> [What you are asked to do]:
Lines from the one containing "text: Images ->" through the final line of the records below are needed, copied exactly, with no pictures.

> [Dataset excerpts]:

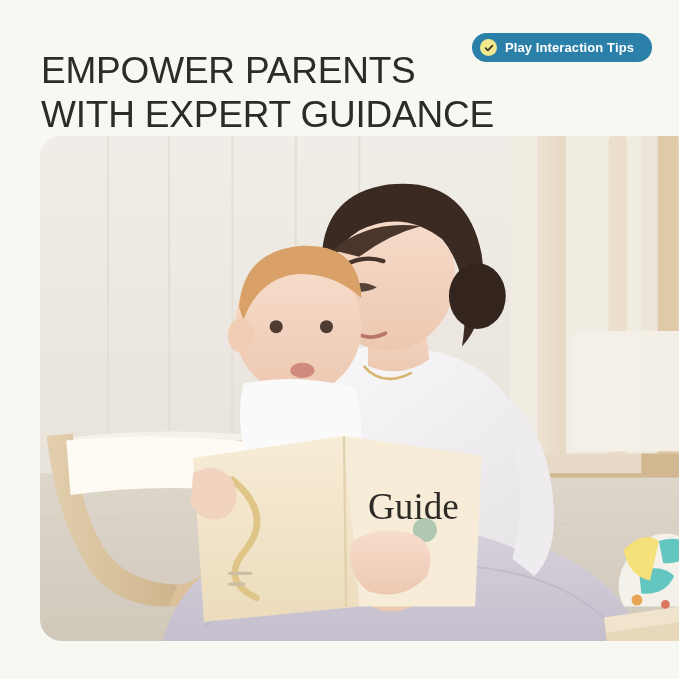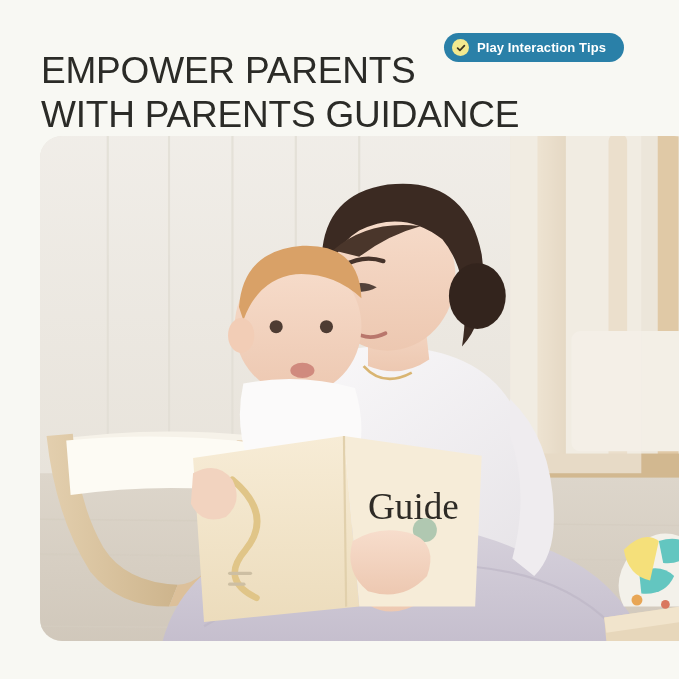"Play Interaction Tips" .badge-stack { left: 444px -> 472px }
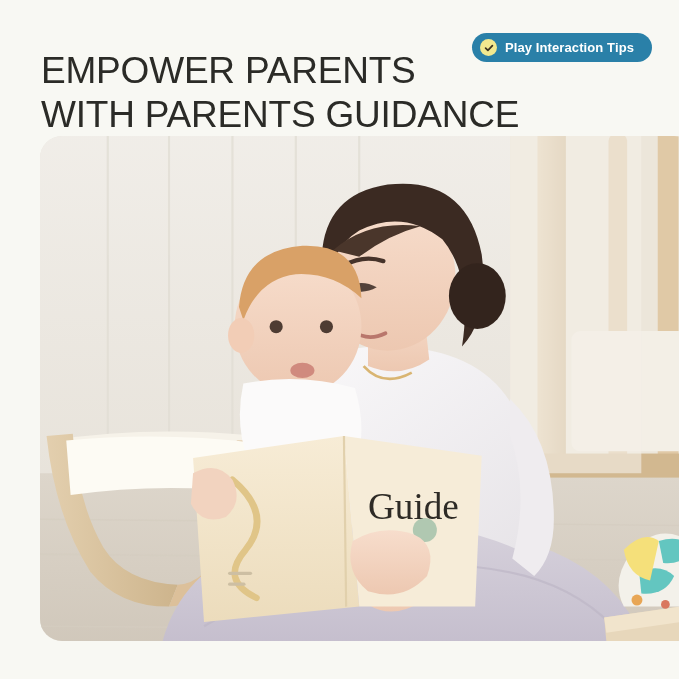"WITH PARENTS GUIDANCE" span.headline-line { text: PARENTS -> EXPERT }
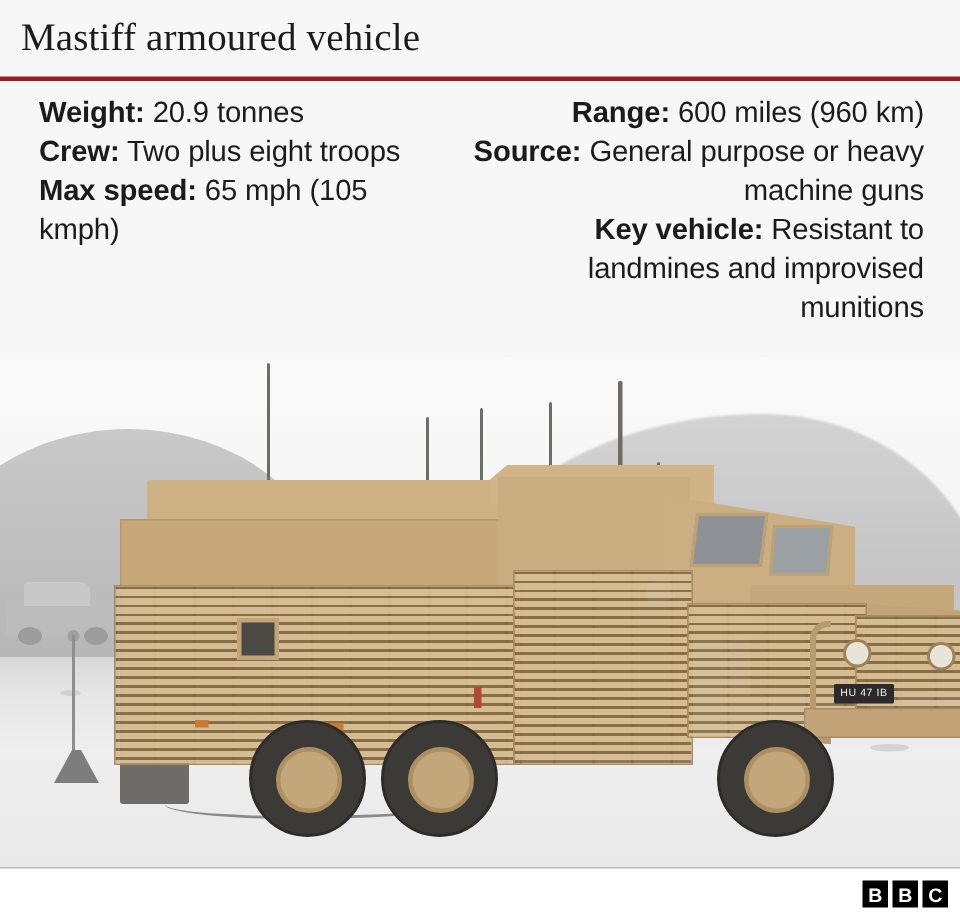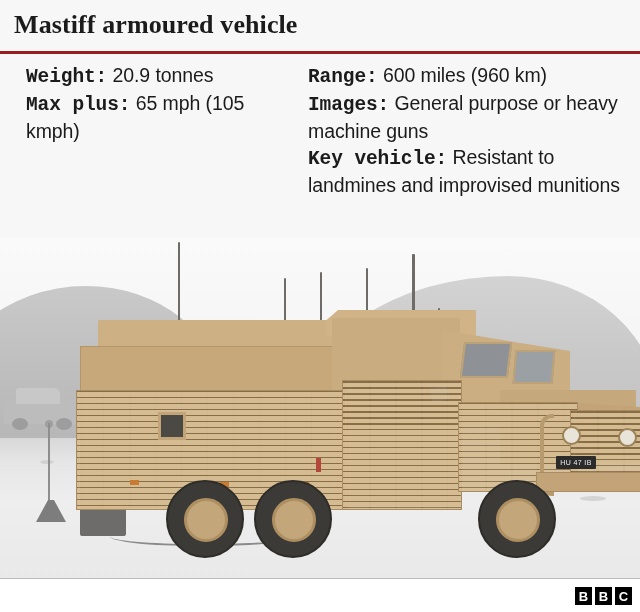"Mastiff armoured vehicle" .title { font-weight: 700 -> 400 }
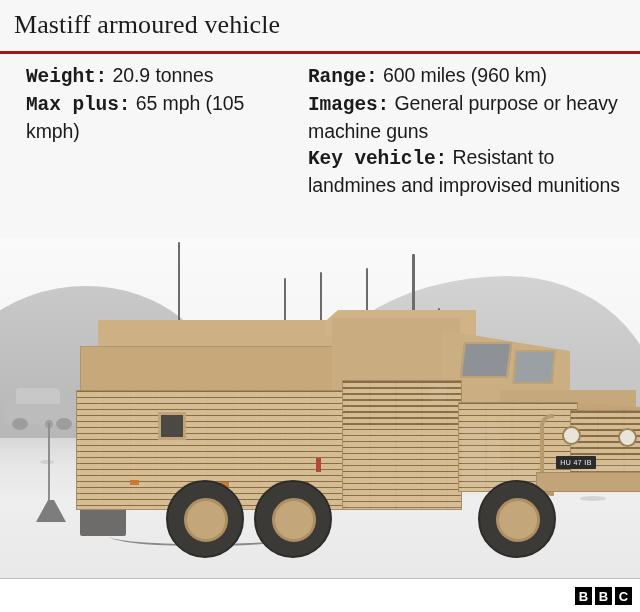"Weight:" .fact-label { font-family: Liberation Mono, monospace -> none }
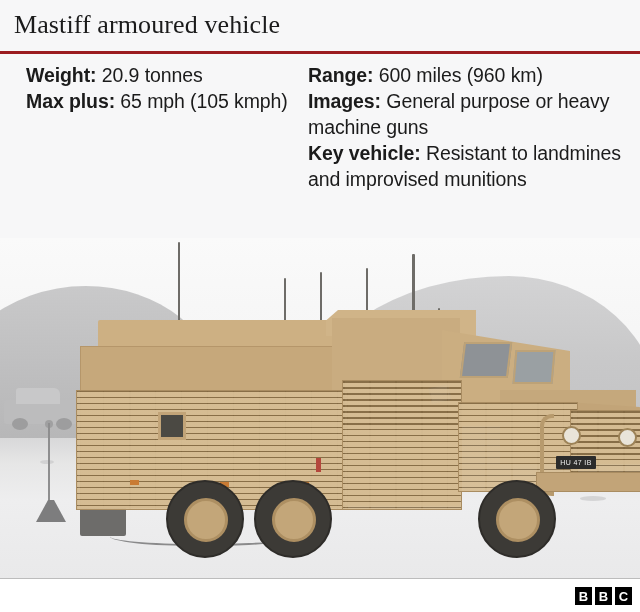"Range: 600 miles (960 km)" .fact-col.right { padding-right: 12px -> 24px; text-align: none -> right }
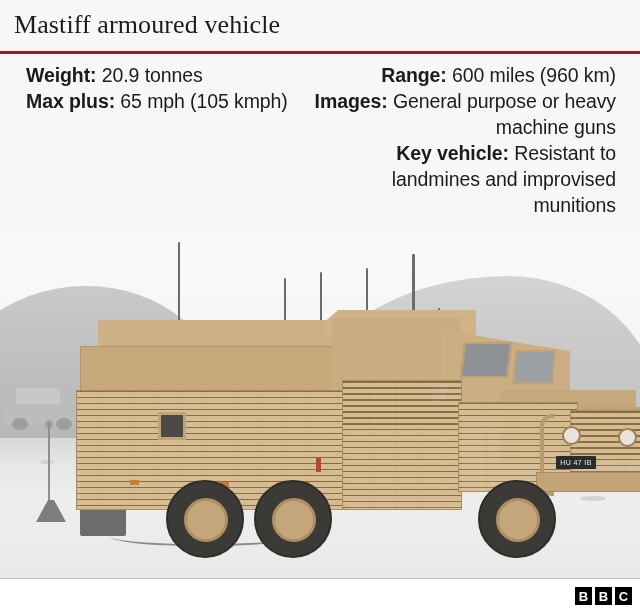"Crew: Two plus eight troops" div.fact-line { html: none -> <div> <span>Crew:</span><span> Two plus eight troops</span> </div> }
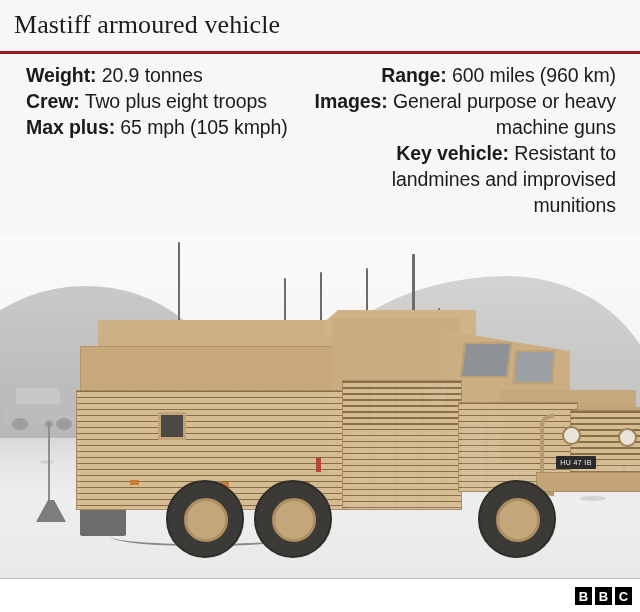"Images:" span.fact-label { text: Images -> Source }
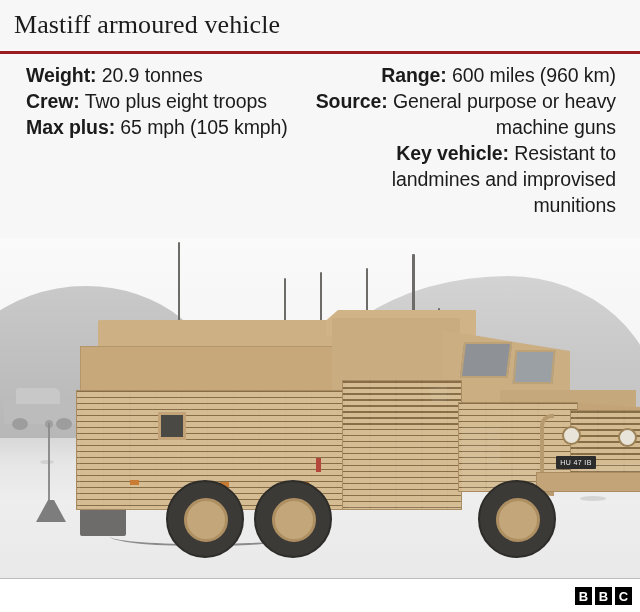"Max plus:" span.fact-label { text: plus -> speed }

> [Solution]:
"Images:" span.fact-label { text: Images -> Source }
"Max plus:" span.fact-label { text: plus -> speed }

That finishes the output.